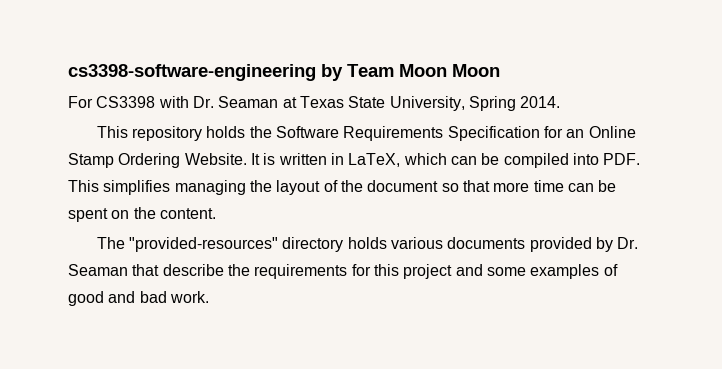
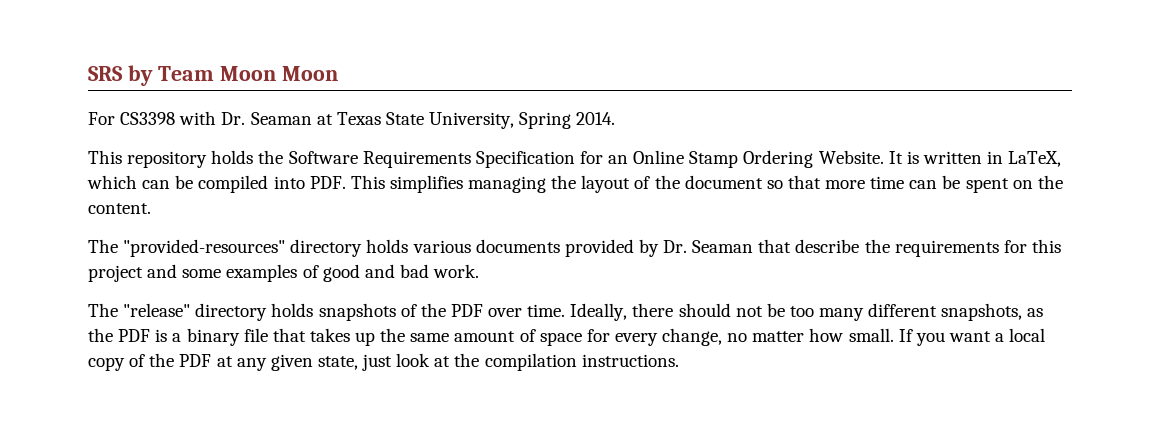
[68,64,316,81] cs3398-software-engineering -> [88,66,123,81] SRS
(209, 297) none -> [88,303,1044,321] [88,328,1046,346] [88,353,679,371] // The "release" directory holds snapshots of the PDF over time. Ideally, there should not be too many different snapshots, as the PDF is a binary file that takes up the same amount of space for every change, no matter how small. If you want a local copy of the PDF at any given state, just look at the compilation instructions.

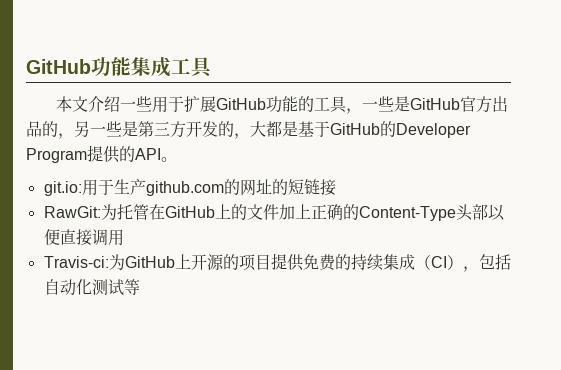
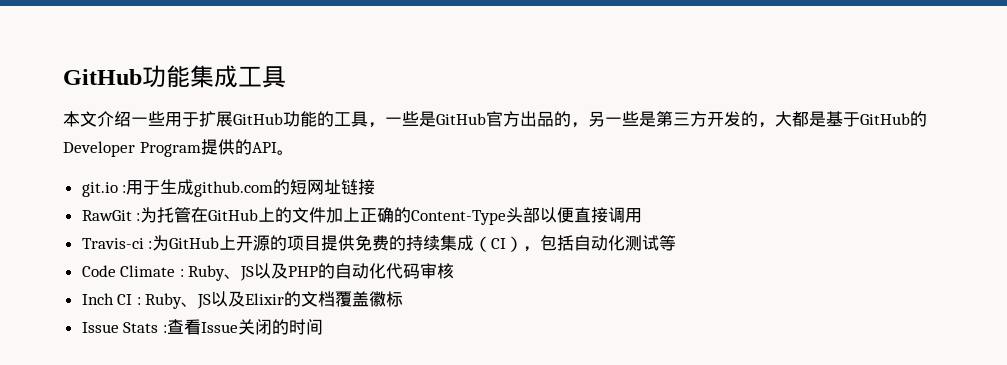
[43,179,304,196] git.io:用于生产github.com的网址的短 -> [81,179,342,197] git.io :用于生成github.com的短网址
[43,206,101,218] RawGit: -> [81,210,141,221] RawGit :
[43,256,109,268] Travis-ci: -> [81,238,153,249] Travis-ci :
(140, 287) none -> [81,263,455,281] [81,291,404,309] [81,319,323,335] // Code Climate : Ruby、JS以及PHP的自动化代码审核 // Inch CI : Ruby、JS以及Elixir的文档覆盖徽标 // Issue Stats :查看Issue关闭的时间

* [PROBLEM] All of the material above should be reproduced exactly, except the pictures.

* [PROBLEM SOLUTION]
[68,64,316,81] cs3398-software-engineering -> [88,66,123,81] SRS
(209, 297) none -> [88,303,1044,321] [88,328,1046,346] [88,353,679,371] // The "release" directory holds snapshots of the PDF over time. Ideally, there should not be too many different snapshots, as the PDF is a binary file that takes up the same amount of space for every change, no matter how small. If you want a local copy of the PDF at any given state, just look at the compilation instructions.

[43,179,304,196] git.io:用于生产github.com的网址的短 -> [81,179,342,197] git.io :用于生成github.com的短网址
[43,206,101,218] RawGit: -> [81,210,141,221] RawGit :
[43,256,109,268] Travis-ci: -> [81,238,153,249] Travis-ci :
(140, 287) none -> [81,263,455,281] [81,291,404,309] [81,319,323,335] // Code Climate : Ruby、JS以及PHP的自动化代码审核 // Inch CI : Ruby、JS以及Elixir的文档覆盖徽标 // Issue Stats :查看Issue关闭的时间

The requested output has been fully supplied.